Exercise prompt>
Count the lines in the entries below that mention the string "which", then write that number by itself.

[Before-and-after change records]
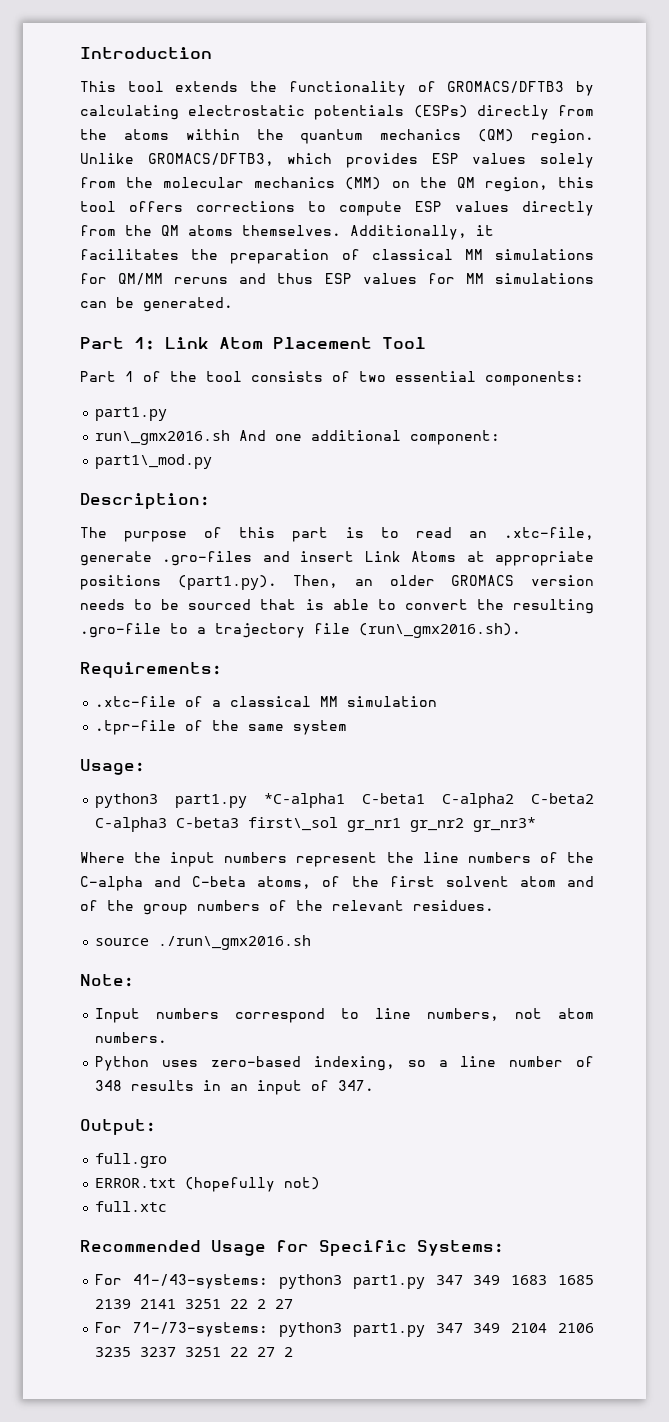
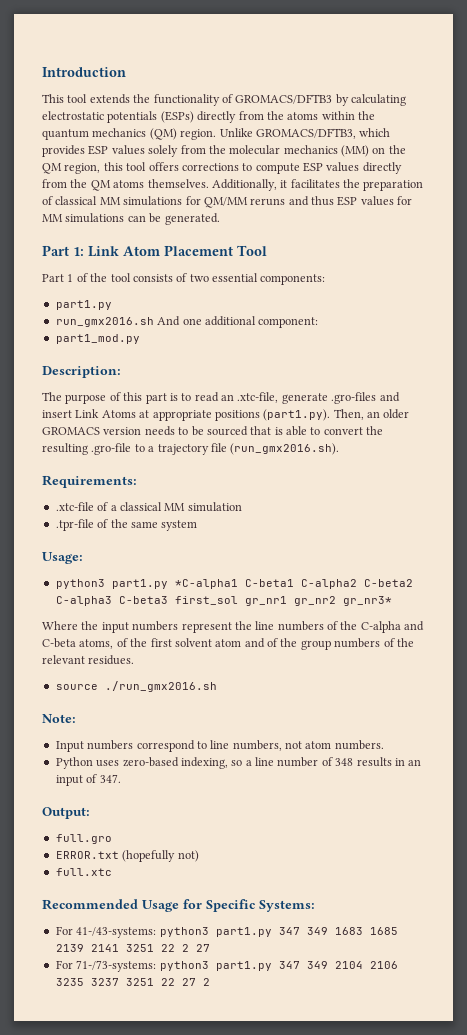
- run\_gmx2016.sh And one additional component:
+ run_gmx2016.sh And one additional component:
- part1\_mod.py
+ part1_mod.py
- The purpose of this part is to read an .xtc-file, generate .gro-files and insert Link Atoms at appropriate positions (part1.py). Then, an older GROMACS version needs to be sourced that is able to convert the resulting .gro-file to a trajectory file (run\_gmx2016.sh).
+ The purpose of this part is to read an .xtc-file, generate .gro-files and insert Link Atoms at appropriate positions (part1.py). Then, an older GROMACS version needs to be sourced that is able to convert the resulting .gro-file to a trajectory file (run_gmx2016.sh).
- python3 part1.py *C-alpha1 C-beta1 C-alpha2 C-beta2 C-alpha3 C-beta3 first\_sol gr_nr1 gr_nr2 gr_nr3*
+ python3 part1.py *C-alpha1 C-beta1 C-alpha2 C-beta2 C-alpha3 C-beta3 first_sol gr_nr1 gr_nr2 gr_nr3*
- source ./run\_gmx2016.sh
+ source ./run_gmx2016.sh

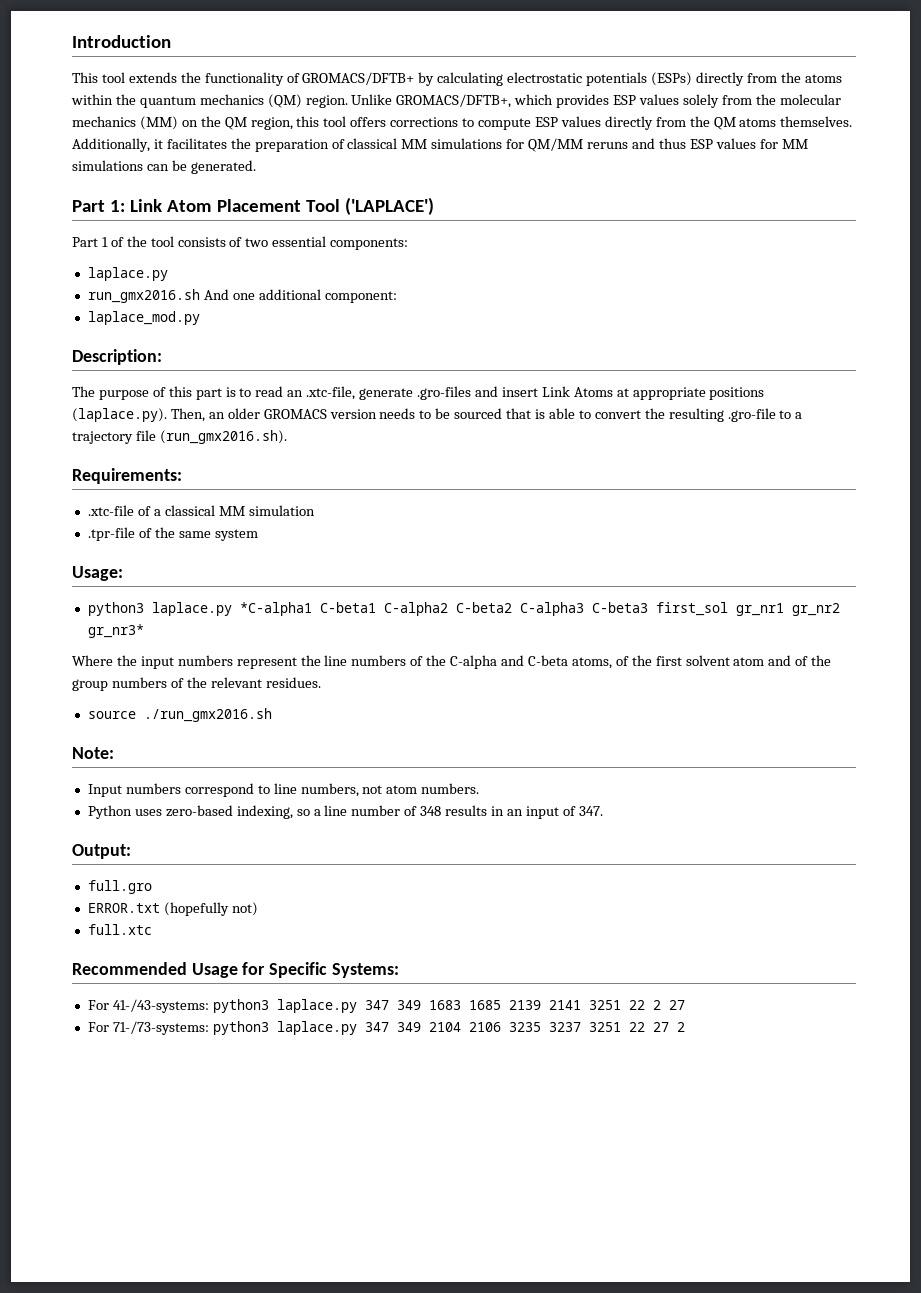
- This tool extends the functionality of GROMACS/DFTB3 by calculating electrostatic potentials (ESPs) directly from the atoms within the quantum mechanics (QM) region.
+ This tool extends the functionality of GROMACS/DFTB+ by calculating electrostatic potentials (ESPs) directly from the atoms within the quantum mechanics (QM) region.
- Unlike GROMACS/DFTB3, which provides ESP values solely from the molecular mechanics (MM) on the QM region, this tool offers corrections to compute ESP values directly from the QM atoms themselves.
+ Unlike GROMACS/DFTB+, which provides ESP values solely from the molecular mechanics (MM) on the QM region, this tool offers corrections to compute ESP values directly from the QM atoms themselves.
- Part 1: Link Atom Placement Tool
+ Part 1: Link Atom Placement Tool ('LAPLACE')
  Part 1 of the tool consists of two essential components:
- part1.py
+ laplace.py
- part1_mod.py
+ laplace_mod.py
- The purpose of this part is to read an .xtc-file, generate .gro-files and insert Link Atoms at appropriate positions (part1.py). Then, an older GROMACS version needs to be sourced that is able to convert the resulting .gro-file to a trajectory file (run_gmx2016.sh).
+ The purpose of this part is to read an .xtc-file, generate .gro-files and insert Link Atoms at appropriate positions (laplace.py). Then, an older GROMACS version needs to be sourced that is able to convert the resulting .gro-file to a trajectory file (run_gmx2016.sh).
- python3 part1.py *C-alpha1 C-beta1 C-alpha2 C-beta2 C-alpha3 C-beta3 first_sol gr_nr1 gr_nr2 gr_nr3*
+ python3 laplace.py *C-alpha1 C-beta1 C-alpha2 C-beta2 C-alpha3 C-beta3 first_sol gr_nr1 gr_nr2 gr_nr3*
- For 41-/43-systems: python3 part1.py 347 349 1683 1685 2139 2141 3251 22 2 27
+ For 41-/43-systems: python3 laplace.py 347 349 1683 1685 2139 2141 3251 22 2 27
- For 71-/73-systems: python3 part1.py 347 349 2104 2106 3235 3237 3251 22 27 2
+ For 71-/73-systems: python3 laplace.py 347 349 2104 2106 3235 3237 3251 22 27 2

Answer to this problem>
2